Love Covers Over All Wrongs?


Hatred stirs up conflict, but love covers over all wrongs—Proverbs 10:12, NIV.

It is easy to see how hatred stirs up conflict. But love covers all wrongs? What does that mean? This idea that love covers over wrongs is not an isolated thought in this verse but a theme threaded throughout the Scripture’s description of love. For instance:

In Job 14:16-17 (NIV) he says of God’s love for him, Surely then you will count my steps but not keep track of my sin. My offenses will be sealed up in a bag; you will cover over my sin.

Proverbs 17:9 (NIV) Whoever would foster love covers over an offense, but whoever repeats the matter separates close friends.

Proverbs 25:21-22 (NIV) If your enemy is hungry, give him food to eat; if he is thirsty, give him water to drink. In doing this, you will heap burning coals on his head, and the LORD will reward you. Jesus expands on this in Matthew 5:38-42, and Paul picks up this theme in Romans 12:17-21.

1 Corinthians 13:5 (NIV) [Love] keeps no record of wrongs. This mirrors how God loves us, as in Psalms 130:3

1 Peter 4:8 (NIV) Above all, love each other deeply, because love covers over a multitude of sins.

Genesis 9:20-23 (NIV) gives a great (and somewhat literal) illustration of what it looks like for love to cover up sin.

Noah, a man of the soil, proceeded to plant a vineyard. When he drank some of its wine, he became drunk and lay uncovered inside his tent. Ham, the father of Canaan, saw his father naked and told his two brothers outside. But Shem and Japheth took a garment and laid it across their shoulders; then they walked in backward and covered their father’s naked body. Their faces were turned the other way so that they would not see their father naked.

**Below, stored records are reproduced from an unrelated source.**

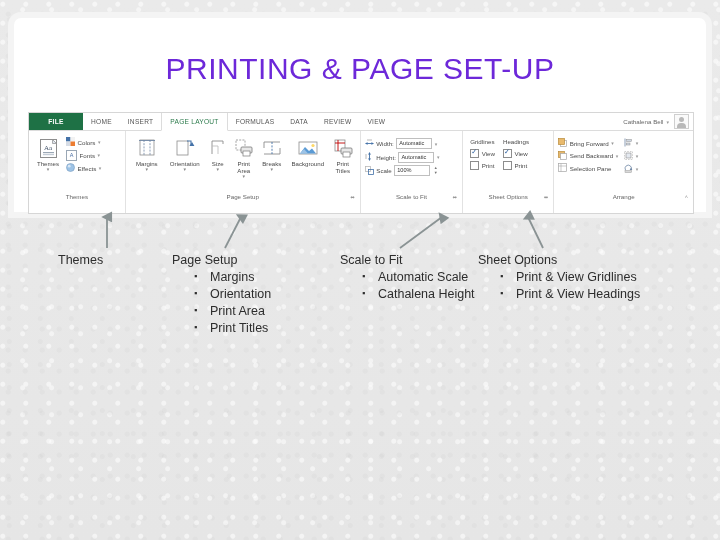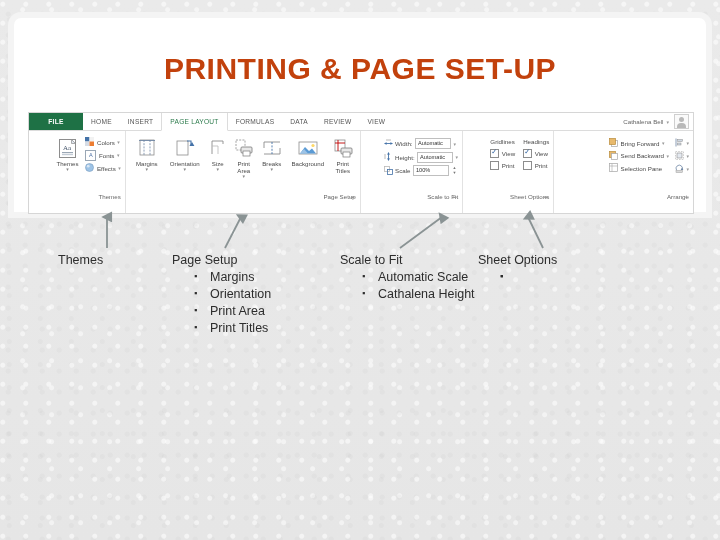"PRINTING & PAGE SET-UP" .slide-title { color: #c2410c -> #6d28d9; font-weight: 700 -> 400 }
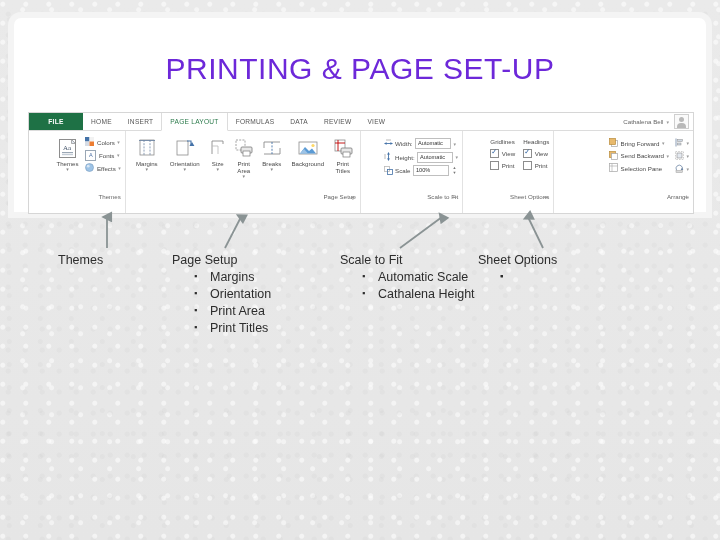"Aa" .group { align-items: flex-end -> none }
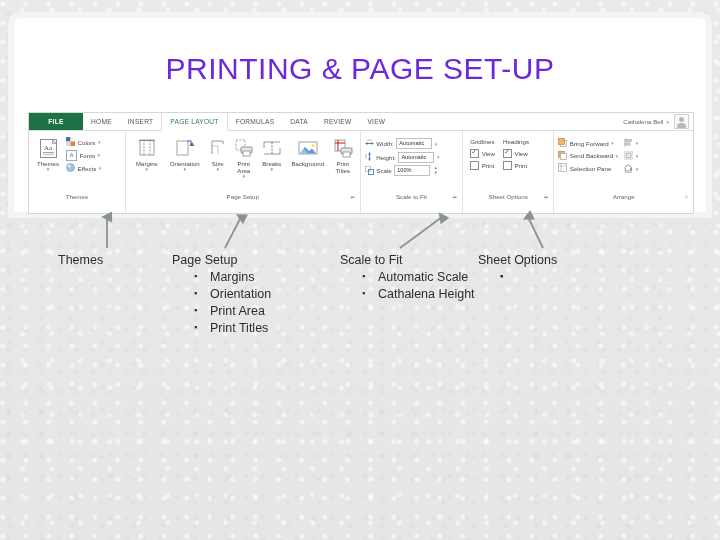"Print & View Gridlines" span { html: none -> <span>Print &amp; View Gridlines</span> }
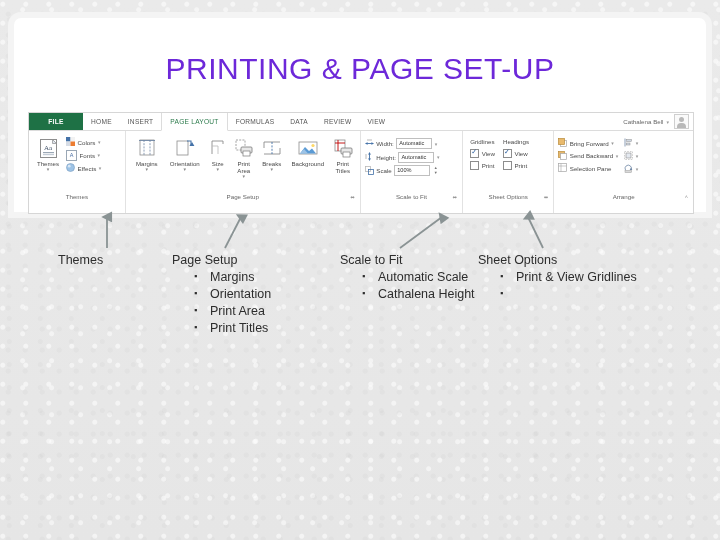"Print & View Headings" span { html: none -> <span>Print &amp; View Headings</span> }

The response of Ham was to call attention to Noah’s sin—to make fun of his father’s situation and to invite his brothers to join in and enjoy seeing the man described as a righteous man, blameless among the people of his time (Genesis 6:9, NIV) naked and drunk on the floor. Noah’s other two sons, Shem and Japheth, responded by literally covered their father’s sin by covering him with his robe, never looking at his naked body and not joining in Ham’s disrespect.

Love should motivate us to do whatever we can, be it through either forbearance or forgiveness, to keep the offenses, failings, and folly of others from becoming sources of conflict—especially public conflict. We need to be more concerned about the call to be gracious and merciful than to publically rebuke one another. The Gospel is about the former, not the latter.